* WHAT IS EXPECTED
Starting from the first line, transcribe the whole listing exactly.

* SOURCE DATA

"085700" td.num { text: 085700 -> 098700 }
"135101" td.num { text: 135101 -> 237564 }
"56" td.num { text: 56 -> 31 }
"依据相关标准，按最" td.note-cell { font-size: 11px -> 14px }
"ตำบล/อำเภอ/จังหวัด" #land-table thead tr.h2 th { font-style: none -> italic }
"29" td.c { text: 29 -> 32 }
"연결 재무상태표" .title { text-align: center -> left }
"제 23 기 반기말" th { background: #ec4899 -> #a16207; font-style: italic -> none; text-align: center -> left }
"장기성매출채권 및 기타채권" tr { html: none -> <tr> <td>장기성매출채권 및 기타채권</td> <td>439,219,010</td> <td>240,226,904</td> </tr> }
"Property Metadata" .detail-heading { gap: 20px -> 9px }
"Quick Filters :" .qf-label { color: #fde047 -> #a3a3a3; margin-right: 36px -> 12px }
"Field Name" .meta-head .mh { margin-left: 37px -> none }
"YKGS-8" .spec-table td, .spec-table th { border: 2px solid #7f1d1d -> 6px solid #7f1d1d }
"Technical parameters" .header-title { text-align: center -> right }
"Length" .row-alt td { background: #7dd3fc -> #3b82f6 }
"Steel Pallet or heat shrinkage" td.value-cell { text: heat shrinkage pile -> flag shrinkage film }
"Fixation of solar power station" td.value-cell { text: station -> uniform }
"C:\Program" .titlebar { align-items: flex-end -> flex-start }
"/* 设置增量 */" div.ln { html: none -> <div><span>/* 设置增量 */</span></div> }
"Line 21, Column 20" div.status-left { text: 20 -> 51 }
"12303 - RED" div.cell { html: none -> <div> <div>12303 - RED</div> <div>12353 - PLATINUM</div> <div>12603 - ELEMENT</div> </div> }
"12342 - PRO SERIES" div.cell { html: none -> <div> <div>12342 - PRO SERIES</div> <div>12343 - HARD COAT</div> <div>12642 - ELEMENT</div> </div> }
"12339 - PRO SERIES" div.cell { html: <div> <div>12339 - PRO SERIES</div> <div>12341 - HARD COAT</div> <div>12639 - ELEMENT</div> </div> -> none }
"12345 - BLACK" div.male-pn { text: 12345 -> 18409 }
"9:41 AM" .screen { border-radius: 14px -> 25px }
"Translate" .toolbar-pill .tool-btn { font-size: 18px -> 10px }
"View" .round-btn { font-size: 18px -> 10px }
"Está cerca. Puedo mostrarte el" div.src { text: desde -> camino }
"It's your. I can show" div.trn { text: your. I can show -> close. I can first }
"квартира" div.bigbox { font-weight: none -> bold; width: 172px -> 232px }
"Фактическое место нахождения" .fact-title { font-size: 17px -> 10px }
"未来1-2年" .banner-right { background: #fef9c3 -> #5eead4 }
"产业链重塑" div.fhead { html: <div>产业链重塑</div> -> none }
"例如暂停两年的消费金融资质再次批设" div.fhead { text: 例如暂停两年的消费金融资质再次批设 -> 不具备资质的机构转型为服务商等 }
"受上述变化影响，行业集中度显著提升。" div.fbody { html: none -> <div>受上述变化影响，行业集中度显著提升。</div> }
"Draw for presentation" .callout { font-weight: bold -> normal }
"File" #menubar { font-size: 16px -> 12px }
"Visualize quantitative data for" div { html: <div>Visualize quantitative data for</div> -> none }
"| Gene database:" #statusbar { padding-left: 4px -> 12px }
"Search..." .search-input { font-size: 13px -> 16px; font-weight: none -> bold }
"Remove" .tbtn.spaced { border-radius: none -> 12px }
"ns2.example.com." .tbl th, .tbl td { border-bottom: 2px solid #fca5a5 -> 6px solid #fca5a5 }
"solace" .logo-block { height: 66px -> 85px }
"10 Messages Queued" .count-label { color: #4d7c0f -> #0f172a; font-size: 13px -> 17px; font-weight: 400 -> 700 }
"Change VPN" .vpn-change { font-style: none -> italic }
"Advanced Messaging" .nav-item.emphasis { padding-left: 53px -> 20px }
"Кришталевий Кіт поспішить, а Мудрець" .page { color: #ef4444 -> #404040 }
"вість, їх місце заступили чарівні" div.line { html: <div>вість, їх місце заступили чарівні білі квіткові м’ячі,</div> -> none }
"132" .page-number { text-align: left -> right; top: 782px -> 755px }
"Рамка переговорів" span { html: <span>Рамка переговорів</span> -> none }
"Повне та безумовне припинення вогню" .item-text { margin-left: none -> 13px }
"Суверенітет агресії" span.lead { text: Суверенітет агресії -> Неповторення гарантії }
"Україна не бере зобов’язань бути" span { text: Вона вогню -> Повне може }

* SOLUTION BELOW
"085700" td.num { text: 085700 -> 098700 }
"135101" td.num { text: 135101 -> 237564 }
"56" td.num { text: 56 -> 31 }
"依据相关标准，按最" td.note-cell { font-size: 11px -> 14px }
"ตำบล/อำเภอ/จังหวัด" #land-table thead tr.h2 th { font-style: none -> italic }
"29" td.c { text: 29 -> 32 }
"연결 재무상태표" .title { text-align: center -> left }
"제 23 기 반기말" th { background: #ec4899 -> #a16207; font-style: italic -> none; text-align: center -> left }
"장기성매출채권 및 기타채권" tr { html: none -> <tr> <td>장기성매출채권 및 기타채권</td> <td>439,219,010</td> <td>240,226,904</td> </tr> }
"Property Metadata" .detail-heading { gap: 20px -> 9px }
"Quick Filters :" .qf-label { color: #fde047 -> #a3a3a3; margin-right: 36px -> 12px }
"Field Name" .meta-head .mh { margin-left: 37px -> none }
"YKGS-8" .spec-table td, .spec-table th { border: 2px solid #7f1d1d -> 6px solid #7f1d1d }
"Technical parameters" .header-title { text-align: center -> right }
"Length" .row-alt td { background: #7dd3fc -> #3b82f6 }
"Steel Pallet or heat shrinkage" td.value-cell { text: heat shrinkage pile -> flag shrinkage film }
"Fixation of solar power station" td.value-cell { text: station -> uniform }
"C:\Program" .titlebar { align-items: flex-end -> flex-start }
"/* 设置增量 */" div.ln { html: none -> <div><span>/* 设置增量 */</span></div> }
"Line 21, Column 20" div.status-left { text: 20 -> 51 }
"12303 - RED" div.cell { html: none -> <div> <div>12303 - RED</div> <div>12353 - PLATINUM</div> <div>12603 - ELEMENT</div> </div> }
"12342 - PRO SERIES" div.cell { html: none -> <div> <div>12342 - PRO SERIES</div> <div>12343 - HARD COAT</div> <div>12642 - ELEMENT</div> </div> }
"12339 - PRO SERIES" div.cell { html: <div> <div>12339 - PRO SERIES</div> <div>12341 - HARD COAT</div> <div>12639 - ELEMENT</div> </div> -> none }
"12345 - BLACK" div.male-pn { text: 12345 -> 18409 }
"9:41 AM" .screen { border-radius: 14px -> 25px }
"Translate" .toolbar-pill .tool-btn { font-size: 18px -> 10px }
"View" .round-btn { font-size: 18px -> 10px }
"Está cerca. Puedo mostrarte el" div.src { text: desde -> camino }
"It's your. I can show" div.trn { text: your. I can show -> close. I can first }
"квартира" div.bigbox { font-weight: none -> bold; width: 172px -> 232px }
"Фактическое место нахождения" .fact-title { font-size: 17px -> 10px }
"未来1-2年" .banner-right { background: #fef9c3 -> #5eead4 }
"产业链重塑" div.fhead { html: <div>产业链重塑</div> -> none }
"例如暂停两年的消费金融资质再次批设" div.fhead { text: 例如暂停两年的消费金融资质再次批设 -> 不具备资质的机构转型为服务商等 }
"受上述变化影响，行业集中度显著提升。" div.fbody { html: none -> <div>受上述变化影响，行业集中度显著提升。</div> }
"Draw for presentation" .callout { font-weight: bold -> normal }
"File" #menubar { font-size: 16px -> 12px }
"Visualize quantitative data for" div { html: <div>Visualize quantitative data for</div> -> none }
"| Gene database:" #statusbar { padding-left: 4px -> 12px }
"Search..." .search-input { font-size: 13px -> 16px; font-weight: none -> bold }
"Remove" .tbtn.spaced { border-radius: none -> 12px }
"ns2.example.com." .tbl th, .tbl td { border-bottom: 2px solid #fca5a5 -> 6px solid #fca5a5 }
"solace" .logo-block { height: 66px -> 85px }
"10 Messages Queued" .count-label { color: #4d7c0f -> #0f172a; font-size: 13px -> 17px; font-weight: 400 -> 700 }
"Change VPN" .vpn-change { font-style: none -> italic }
"Advanced Messaging" .nav-item.emphasis { padding-left: 53px -> 20px }
"Кришталевий Кіт поспішить, а Мудрець" .page { color: #ef4444 -> #404040 }
"вість, їх місце заступили чарівні" div.line { html: <div>вість, їх місце заступили чарівні білі квіткові м’ячі,</div> -> none }
"132" .page-number { text-align: left -> right; top: 782px -> 755px }
"Рамка переговорів" span { html: <span>Рамка переговорів</span> -> none }
"Повне та безумовне припинення вогню" .item-text { margin-left: none -> 13px }
"Суверенітет агресії" span.lead { text: Суверенітет агресії -> Неповторення гарантії }
"Україна не бере зобов’язань бути" span { text: Вона вогню -> Повне може }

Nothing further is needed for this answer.